[[ SUPPLIED ENTRIES, beginning ]]

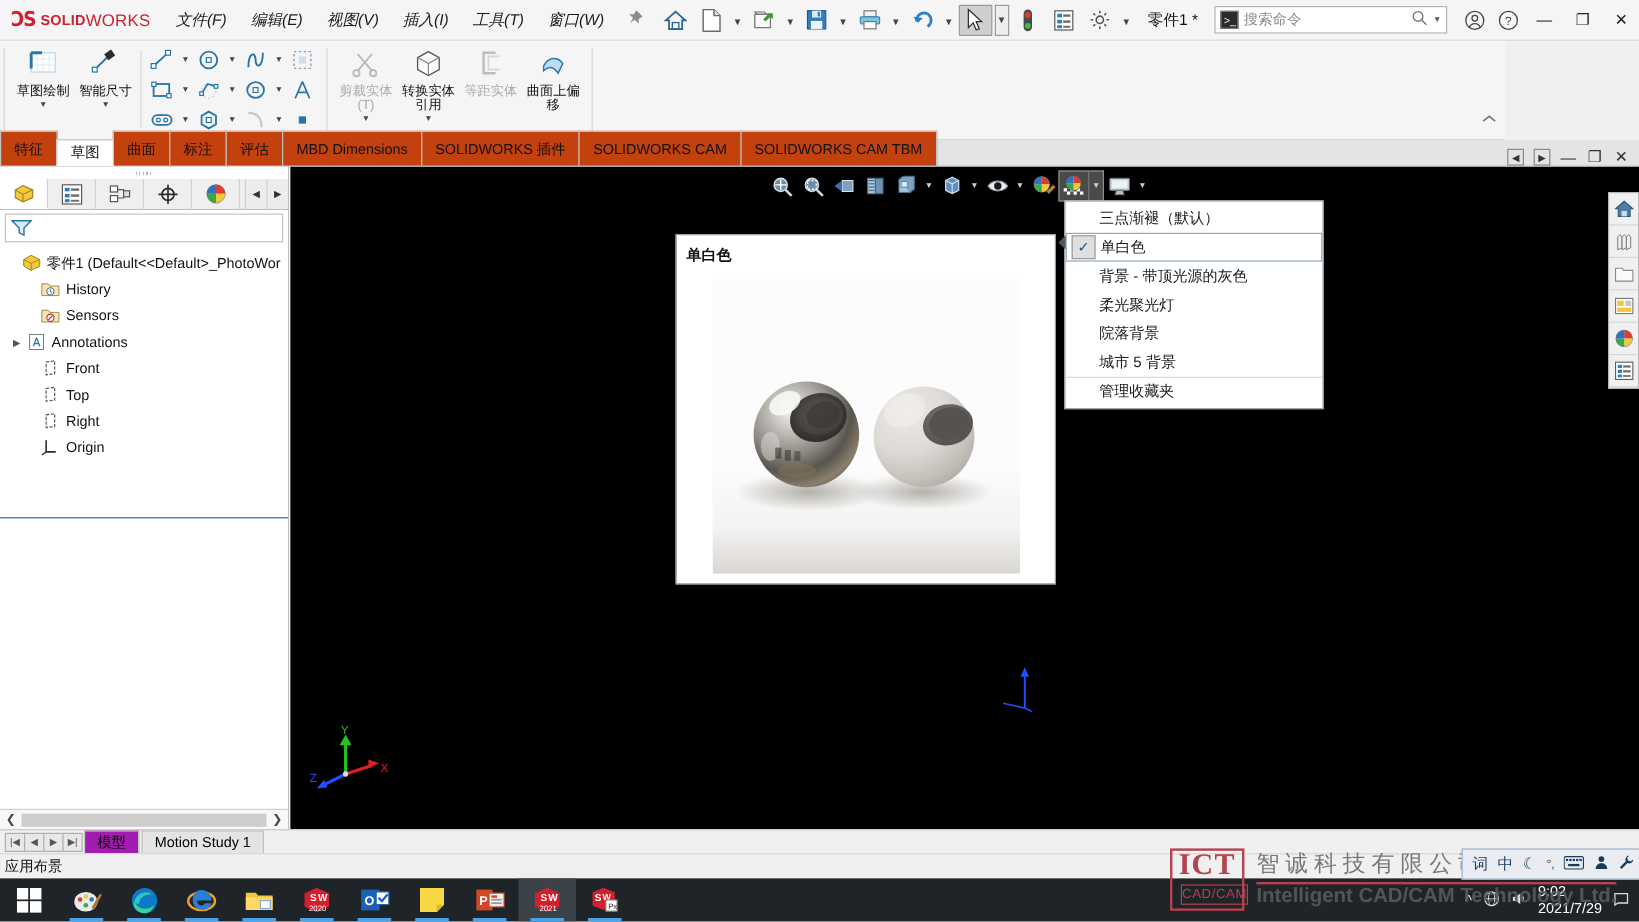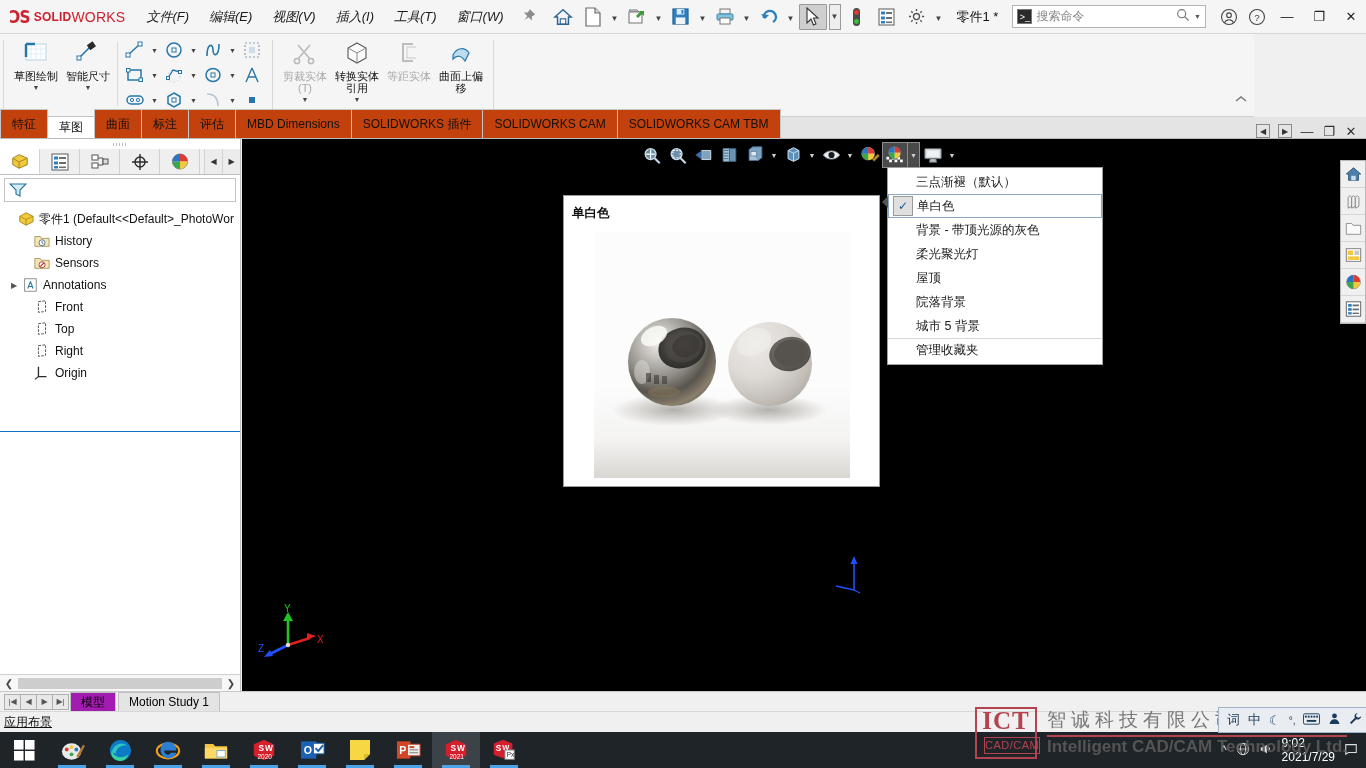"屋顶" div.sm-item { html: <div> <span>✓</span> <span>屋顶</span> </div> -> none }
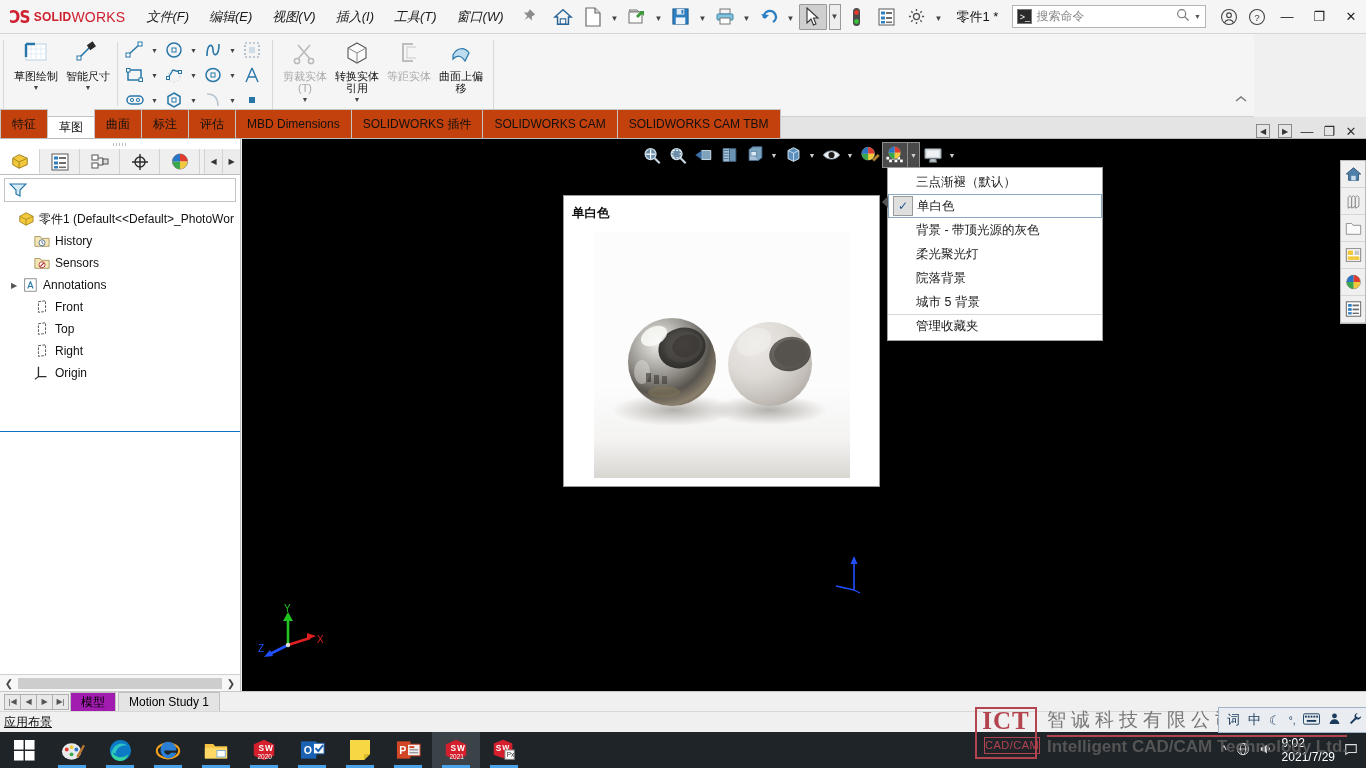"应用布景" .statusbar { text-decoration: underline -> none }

[[ SUPPLIED ENTRIES, end ]]
[[ SUPPLIED ENTRIES, beginning ]]

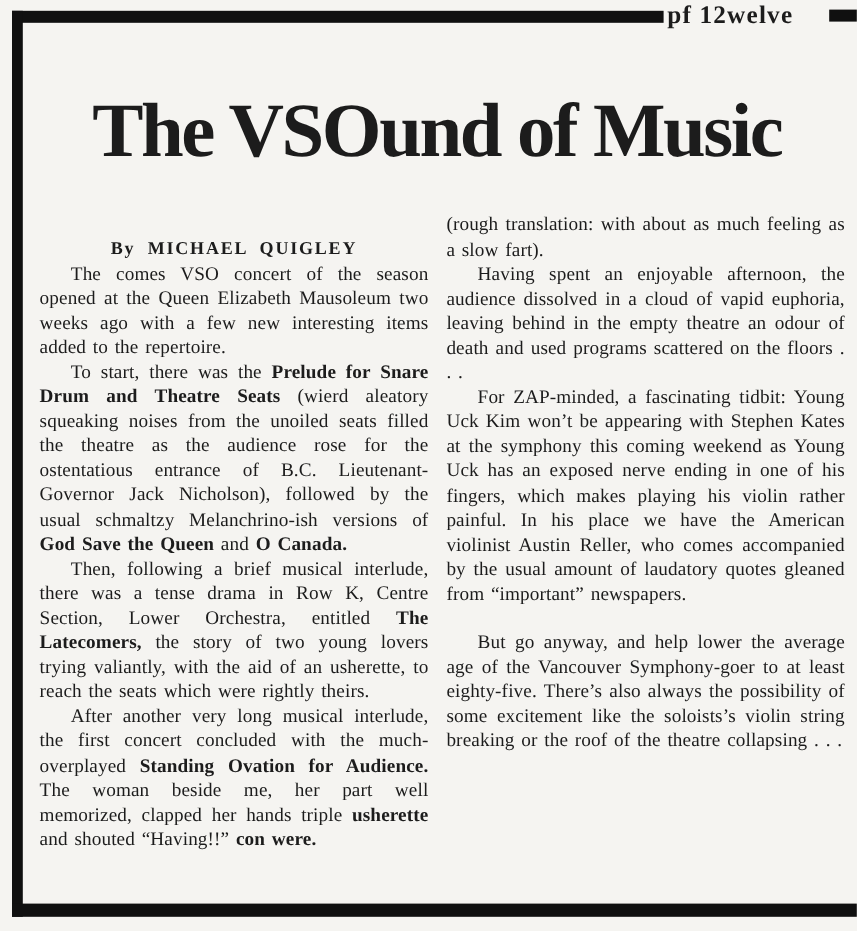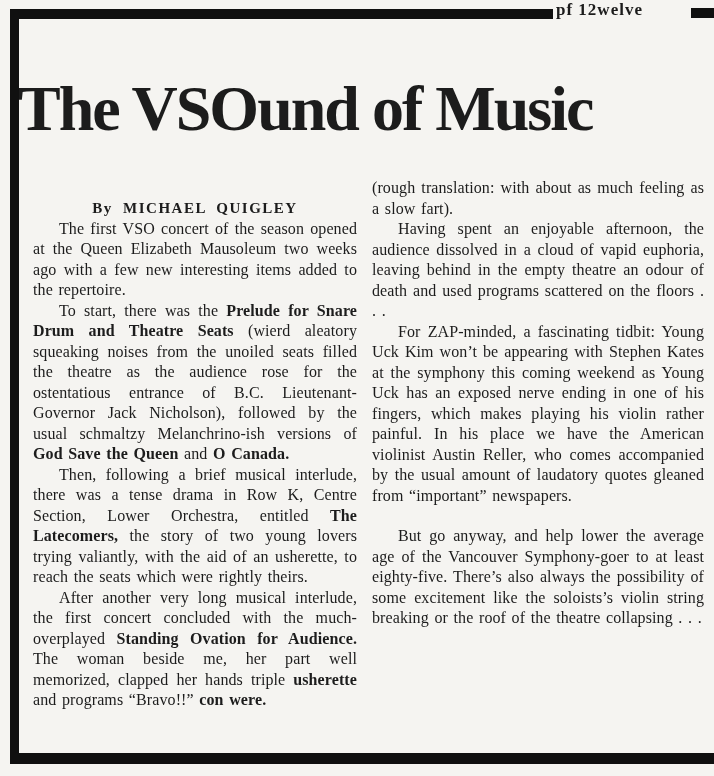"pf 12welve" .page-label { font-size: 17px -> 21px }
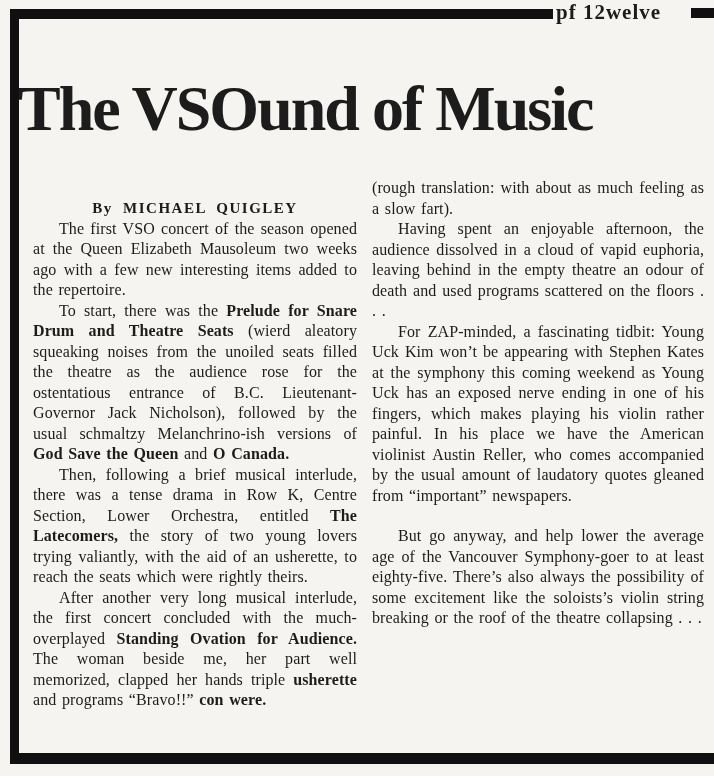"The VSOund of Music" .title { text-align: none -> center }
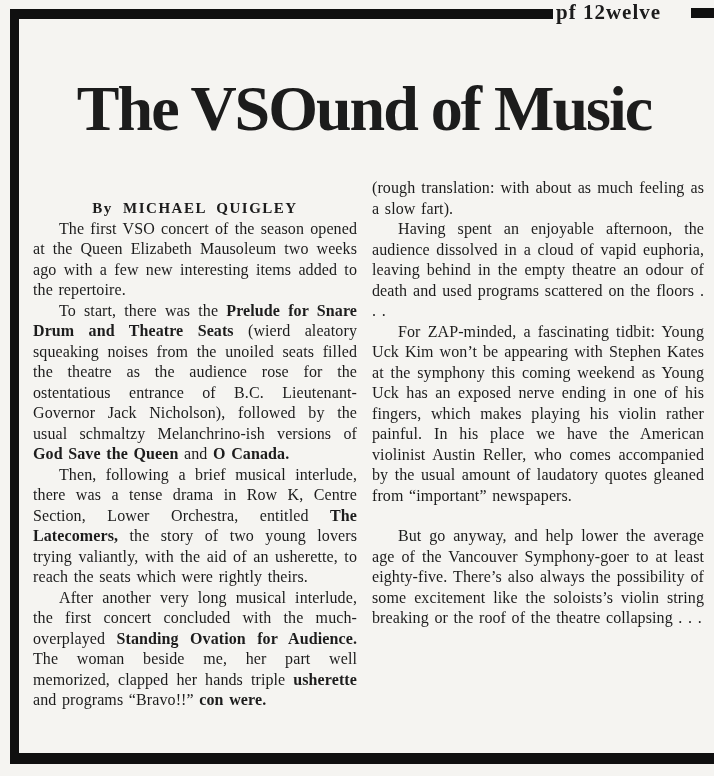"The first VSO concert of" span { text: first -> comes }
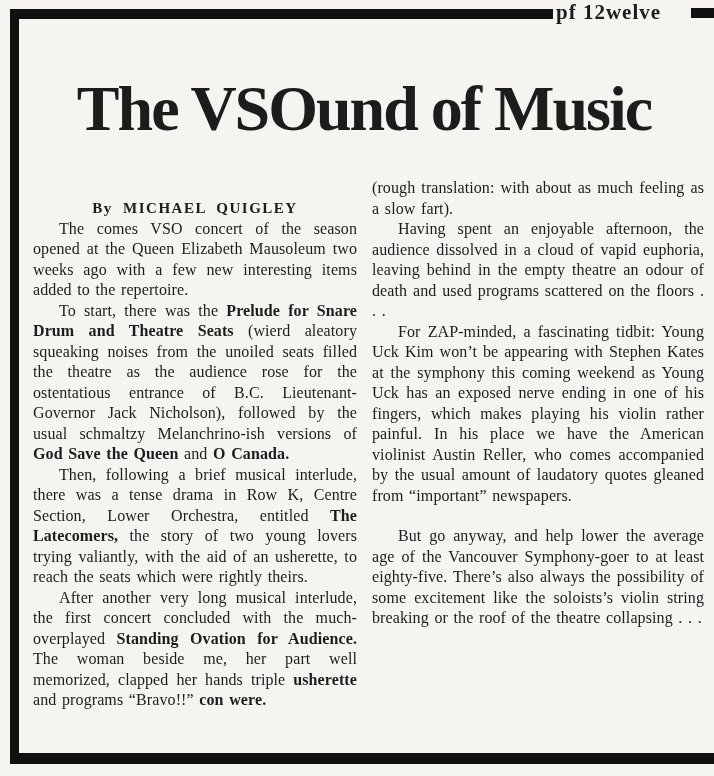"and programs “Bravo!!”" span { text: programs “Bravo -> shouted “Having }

[[ SUPPLIED ENTRIES, end ]]

▶ EXERCISE DIRECTIONS
Quote the lines above exactly, starting with the one that has "html: <div> <span>✓</span>" and ending with the one that has "text-decoration: underline ->"; drop the pictures and include nothing else.

▶ RESULT FOR THIS EXERCISE
"屋顶" div.sm-item { html: <div> <span>✓</span> <span>屋顶</span> </div> -> none }
"应用布景" .statusbar { text-decoration: underline -> none }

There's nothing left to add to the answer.